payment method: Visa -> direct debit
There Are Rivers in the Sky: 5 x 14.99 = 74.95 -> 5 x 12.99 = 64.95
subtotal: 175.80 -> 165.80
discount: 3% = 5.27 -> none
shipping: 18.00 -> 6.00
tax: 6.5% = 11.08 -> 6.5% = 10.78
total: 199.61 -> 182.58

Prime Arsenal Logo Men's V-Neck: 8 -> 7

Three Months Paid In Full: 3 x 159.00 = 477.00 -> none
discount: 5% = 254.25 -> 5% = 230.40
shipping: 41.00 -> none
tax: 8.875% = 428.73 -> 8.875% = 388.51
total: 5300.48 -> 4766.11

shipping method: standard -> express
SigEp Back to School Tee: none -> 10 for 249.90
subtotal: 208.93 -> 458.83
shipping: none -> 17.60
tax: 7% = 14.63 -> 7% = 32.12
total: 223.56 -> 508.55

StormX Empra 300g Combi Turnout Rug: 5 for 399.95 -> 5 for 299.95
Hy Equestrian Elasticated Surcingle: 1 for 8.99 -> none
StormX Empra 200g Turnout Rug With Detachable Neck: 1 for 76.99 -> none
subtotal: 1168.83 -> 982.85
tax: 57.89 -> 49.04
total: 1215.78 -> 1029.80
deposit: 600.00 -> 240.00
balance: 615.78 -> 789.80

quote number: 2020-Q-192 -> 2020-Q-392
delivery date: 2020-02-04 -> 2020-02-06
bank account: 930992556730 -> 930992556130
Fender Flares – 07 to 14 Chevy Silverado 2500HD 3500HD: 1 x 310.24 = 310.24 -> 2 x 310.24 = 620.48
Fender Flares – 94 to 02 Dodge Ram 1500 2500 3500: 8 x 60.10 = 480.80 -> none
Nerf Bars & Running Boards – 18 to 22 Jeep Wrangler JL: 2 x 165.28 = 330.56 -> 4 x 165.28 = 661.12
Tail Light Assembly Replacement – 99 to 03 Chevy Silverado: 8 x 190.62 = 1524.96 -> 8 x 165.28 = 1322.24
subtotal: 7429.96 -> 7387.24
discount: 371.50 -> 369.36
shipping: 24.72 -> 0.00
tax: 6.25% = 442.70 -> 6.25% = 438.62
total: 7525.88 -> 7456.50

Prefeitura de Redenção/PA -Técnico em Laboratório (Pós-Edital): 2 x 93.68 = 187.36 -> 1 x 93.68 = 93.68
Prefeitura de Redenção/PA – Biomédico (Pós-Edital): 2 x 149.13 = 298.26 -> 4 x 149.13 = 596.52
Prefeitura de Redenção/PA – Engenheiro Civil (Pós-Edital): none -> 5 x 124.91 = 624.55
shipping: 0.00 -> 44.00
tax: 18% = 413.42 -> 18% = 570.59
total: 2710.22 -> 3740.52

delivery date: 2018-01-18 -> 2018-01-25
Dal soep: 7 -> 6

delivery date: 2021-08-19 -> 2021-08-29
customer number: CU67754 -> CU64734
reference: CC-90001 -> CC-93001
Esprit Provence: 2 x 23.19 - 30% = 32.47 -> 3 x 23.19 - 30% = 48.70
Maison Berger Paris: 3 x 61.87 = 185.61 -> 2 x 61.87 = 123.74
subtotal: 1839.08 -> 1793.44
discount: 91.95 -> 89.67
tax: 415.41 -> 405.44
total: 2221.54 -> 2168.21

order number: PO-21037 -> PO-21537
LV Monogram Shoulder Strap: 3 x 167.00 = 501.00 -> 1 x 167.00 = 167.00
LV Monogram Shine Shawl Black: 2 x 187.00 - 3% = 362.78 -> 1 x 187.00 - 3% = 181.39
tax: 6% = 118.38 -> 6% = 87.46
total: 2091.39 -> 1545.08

———

• YOUR ASSIGNMENT: What is needed is a copy of every line above in which "Fender" appears.

• RESPONSE TO THE EXERCISE:
Fender Flares – 07 to 14 Chevy Silverado 2500HD 3500HD: 1 x 310.24 = 310.24 -> 2 x 310.24 = 620.48
Fender Flares – 94 to 02 Dodge Ram 1500 2500 3500: 8 x 60.10 = 480.80 -> none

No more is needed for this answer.